The event was staged by the university’s Living Lab network, based in the Institute for Social Justice, which seeks to make "real changes on campus, from reducing waste to tackling food poverty".
Forensic psychology student Bailee Wray said: “It’s always nice to be able to repair your own clothes instead of throwing them away.”
The second-year student, who said she tried to buy from charity shops where possible, practised her skills by making a needle case.
She said: “I recently bought a sewing machine and I’m planning on putting pockets on this coat that I’m wearing.”
The university said more than 100 students attended the event, with 30 sewing kits handed out and more than 40 items repaired.
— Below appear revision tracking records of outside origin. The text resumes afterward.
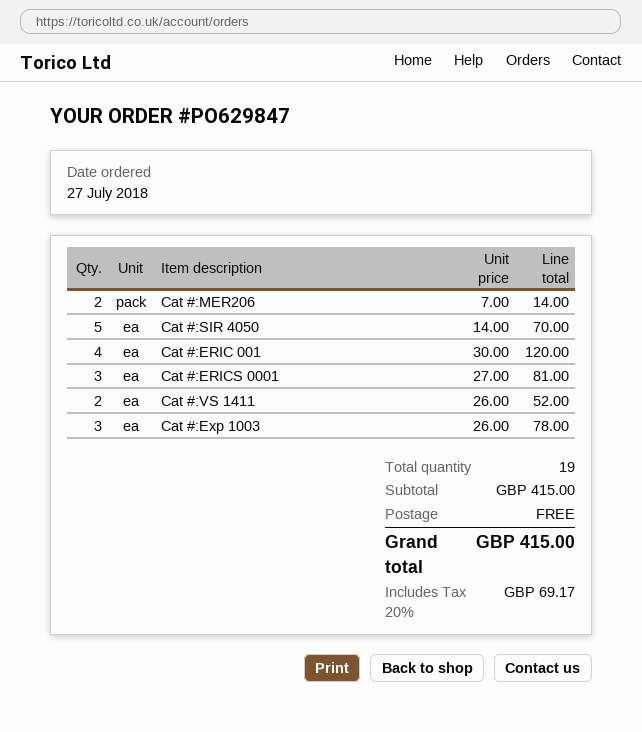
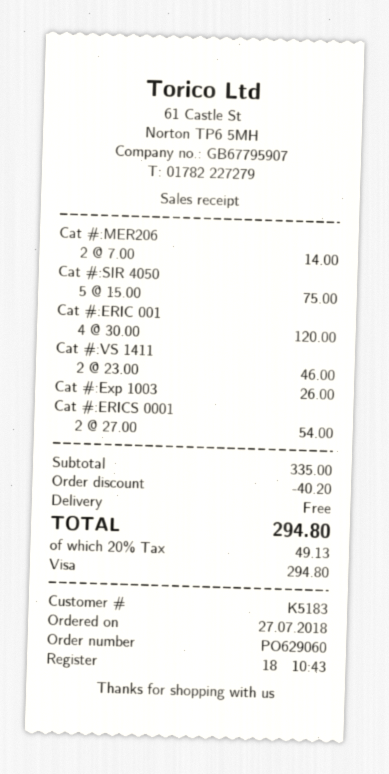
order number: PO629847 -> PO629060
Cat #:SIR 4050: 5 x 14.00 = 70.00 -> 5 x 15.00 = 75.00
Cat #:ERICS 0001: 3 x 27.00 = 81.00 -> 2 x 27.00 = 54.00
Cat #:VS 1411: 2 x 26.00 = 52.00 -> 2 x 23.00 = 46.00
Cat #:Exp 1003: 3 x 26.00 = 78.00 -> 1 x 26.00 = 26.00
subtotal: 415.00 -> 335.00
discount: none -> 40.20
tax: 20% = 69.17 -> 20% = 49.13
total: 415.00 -> 294.80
Abigail Attridge, who was honing her embroidery skills, said: "If one of your buttons falls off it’s really good to be able to know how to sew it back on."
She said needlework was "fun even if you don’t know how to do it very well".
The Tadcrafters - hailing from nearby Tadcaster - were formed in the wake of floods that devastated the town at Christmas in 2015.
Volunteers sought to "cheer the place up" by creating hundreds of metres of bunting to decorate the town in time for the Tour de Yorkshire cycle race the following April.
They have sought to share their skills with the wider community since.
'Vital life skills'
Tadcrafters founder Su Morgan said: “I think there’s a conception that it’s just little old ladies that do sewing and knitting and that’s really wrong.
"These are vital life skills that everybody should have and unfortunately we’re in a society where we just go and buy things new and we don’t mend things and we don’t make things any more and these skills are being lost.”
She added: “In the current climate where we’ve got people who are experiencing poverty and we’ve got lots and lots of issues of sustainability, we shouldn’t be wasting our textiles, our clothes.
"We should be mending them, reusing them and not buying quite so much.”